There also are historical reasons for psychology's negative focus. When cultures face military threat, shortages of goods, poverty, or instability, they may most naturally be concerned with defense and damage control. Cultures may turn their attention to creativity, virtue, and the highest qualities in life only when they are stable, prosperous and at peace. Athens during the 5th century B.C., Florence of the 15th century, and Victorian England are examples of cultures that focused on positive qualities. Athenian philosophy focused the human virtues: What is good action and good character? What makes life most worthwhile? Democracy was born during this era. Florence chose not to become the most important military power in Europe, but to invest its surplus in beauty. Victorian England affirmed honor, discipline, and duty as important human virtues.
I am not suggesting that our culture should now erect an aesthetic monument. But rather I believe that the nation -- wealthy, at peace, and stable -- provides a similar world historical opportunity. We can choose to create a scientific monument -- a science that takes as its primary task the understanding of what makes life worth living. Such an endeavor will move the whole of the social science away from its negative bias. The prevailing social sciences tend to view the authentic forces governing human behavior to be self-interest, aggressiveness, territoriality, class conflict and the like. Such a science, even at its best, is by necessity incomplete. Even if utopianly successful, it would then have to proceed to ask how humanity can achieve what is best in life.

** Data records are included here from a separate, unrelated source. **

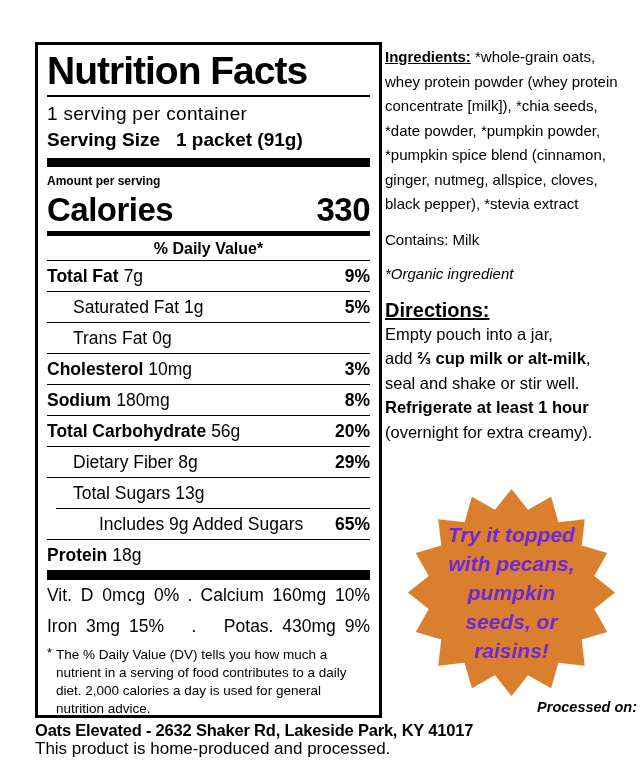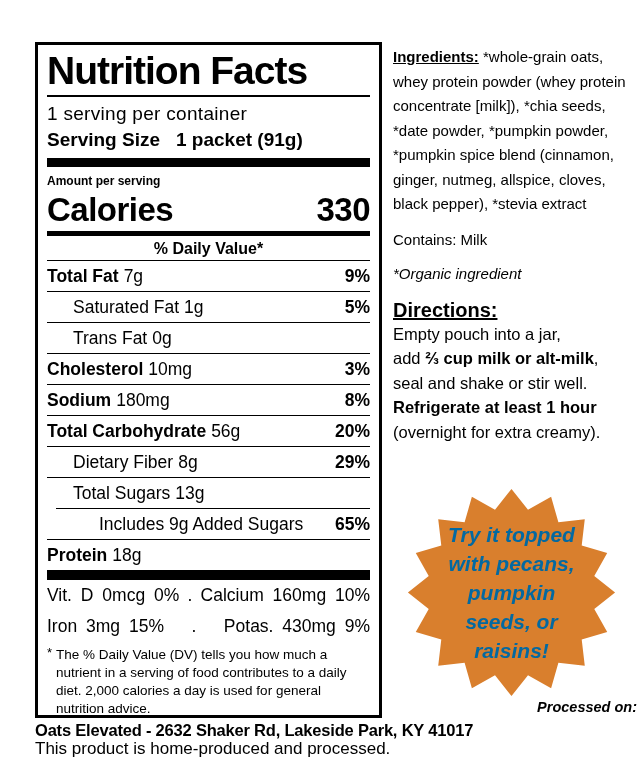--- a/index.html
+++ b/index.html
@@ -51,7 +51,7 @@
   .nf-foot .ast { position:absolute; left:0; top:-2px; font-size:13px; }
 
   
-  .side { position:absolute; left:393px; top:45px; width:238px; }
+  .side { position:absolute; left:385px; top:45px; width:238px; }
   .ing-p { font-size:15px; line-height:24.5px; }
   .lbl-u { font-weight:bold; text-decoration:underline; }
   .contains { font-size:15px; line-height:20px; margin-top:13px; }

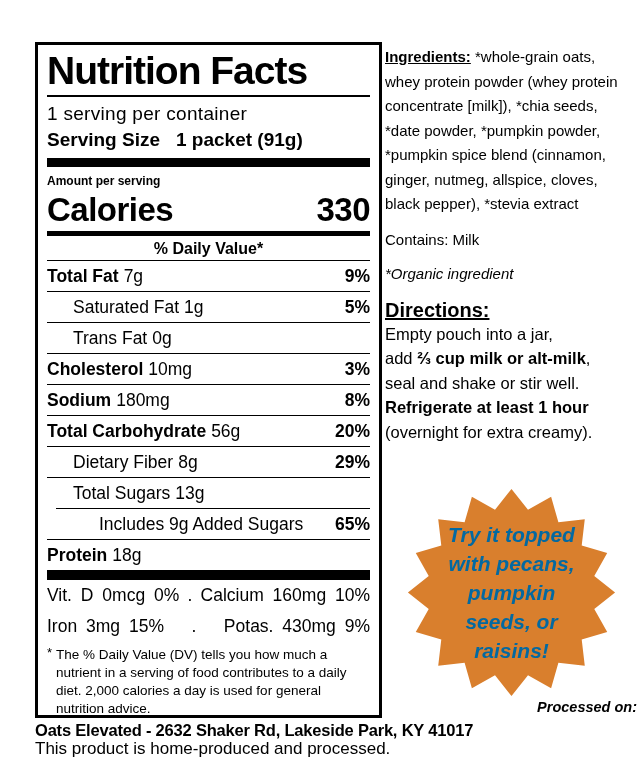--- a/index.html
+++ b/index.html
@@ -64,7 +64,7 @@
   .badge .txt {
     position:absolute; inset:0; display:flex; flex-direction:column;
     align-items:center; justify-content:center;
-    color:#0369a1; font-weight:bold; font-style:italic;
+    color:#6d28d9; font-weight:bold; font-style:italic;
     font-size:21px; line-height:29px; text-align:center;
   }
   .processed { position:absolute; left:400px; top:699px; width:237px; text-align:right;

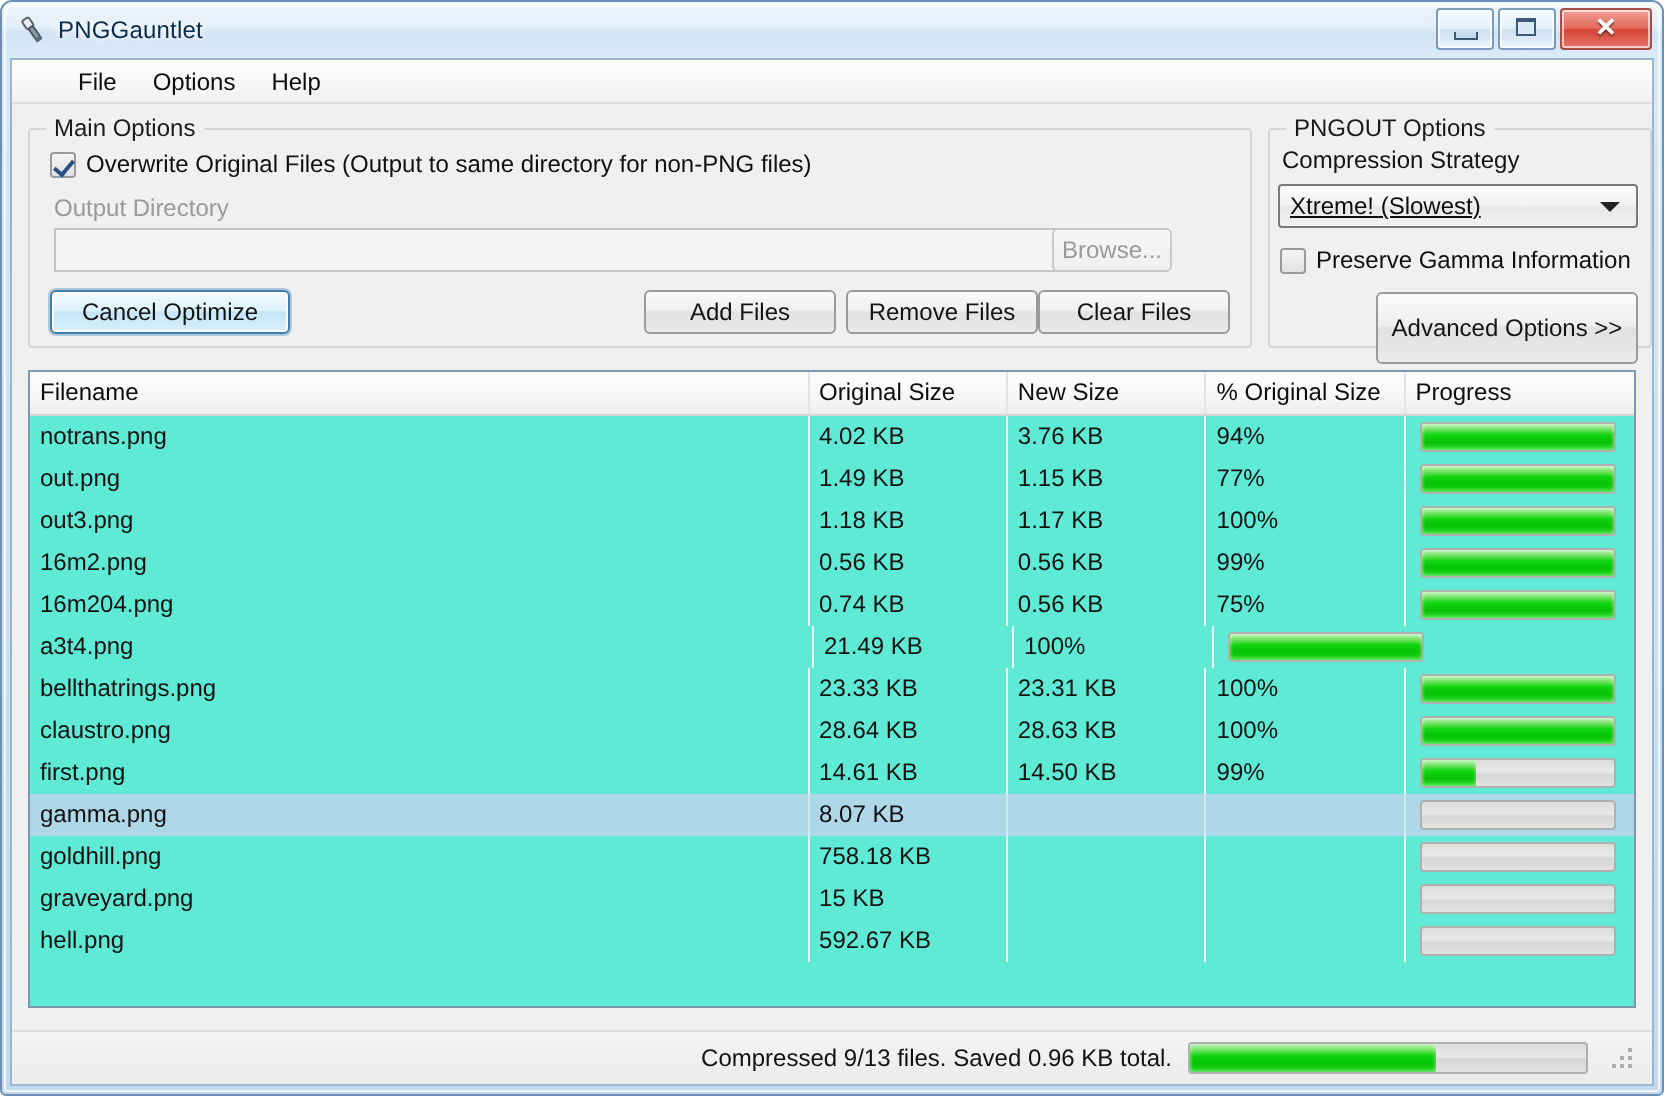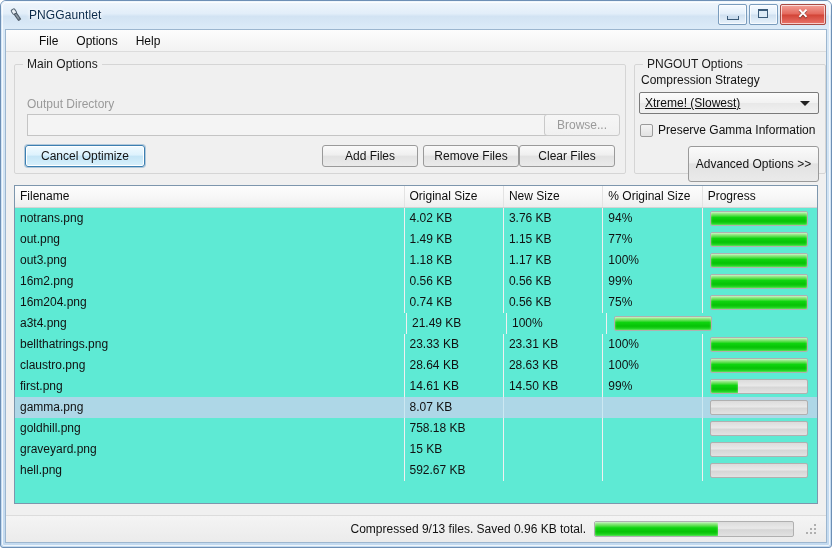--- a/index.html
+++ b/index.html
@@ -384,6 +384,10 @@
       <div class="groupbox" id="main-options">
         <span class="gb-title">Main Options</span>
 
+        <div class="chk-row" style="left:10px; top:10px;">
+          <span class="checkbox checked"></span>
+          <span class="chk-label">Overwrite Original Files (Output to same directory for non-PNG files)</span>
+        </div>
 
         <span class="field-label" style="left:12px; top:32px;">Output Directory</span>
 

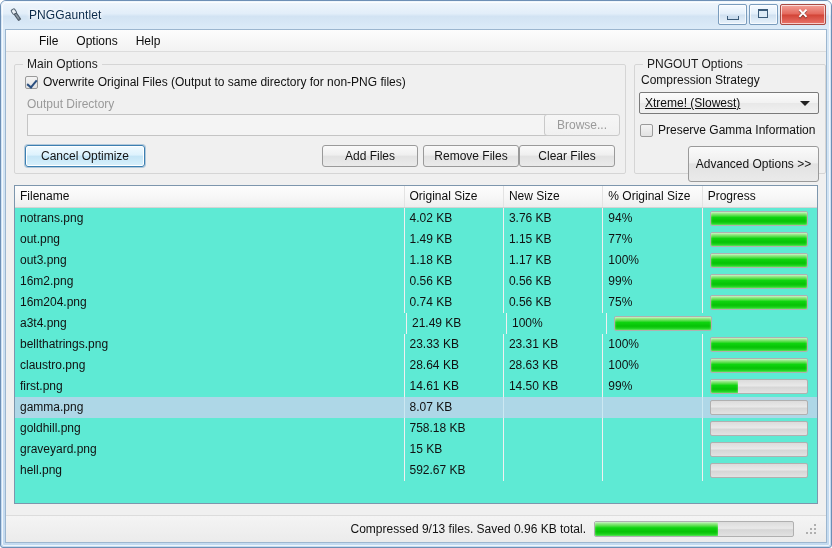--- a/index.html
+++ b/index.html
@@ -393,7 +393,7 @@
 
         <div class="textbox" style="left:12px; top:49px; width:520px; height:22px;" placeholder=""></div>
 
-        <div class="btn disabled" style="left:529px; top:49px; width:76px; height:22px;">Browse...</div>
+        <div class="btn disabled" style="left:511px; top:49px; width:60px; height:22px;">Browse...</div>
 
         <div class="btn focused" style="left:10px; top:80px; width:120px; height:22px;">Cancel Optimize</div>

I predict that Positive Psychology in this new century will come to understand and build those factors that allow individuals, communities, and societies to flourish. Such a science will not need to start afresh. It requires for the most part just a refocusing of scientific energy. In the fifty years since psychology and psychiatry became healing disciplines, they developed a highly useful and transferable science of mental illness. They developed a taxonomy as well as reliable and valid ways of measuring such fuzzy concepts as schizophrenia, anger, and depression. They developed sophisticated methods ---both experimental and longitudinal -- for understanding the causal pathways that lead to such undesirable outcomes. And most importantly they developed pharmacological and psychological interventions which have moved many of the mental disorders from "untreatable" to "highly treatable" and in a couple of cases, "curable." These same methods, and in many cases the same laboratories and the next two generations of scientists, with a slight shift of emphasis and funding, will be used to measure, understand, and build those characteristics that make life most worth living. As a side effect of studying positive human traits, science will learn how to better treat and prevent mental, as well as some physical, illnesses. As a main effect, we will learn how to build the qualities that help individuals and communities not just endure and survive, but also flourish.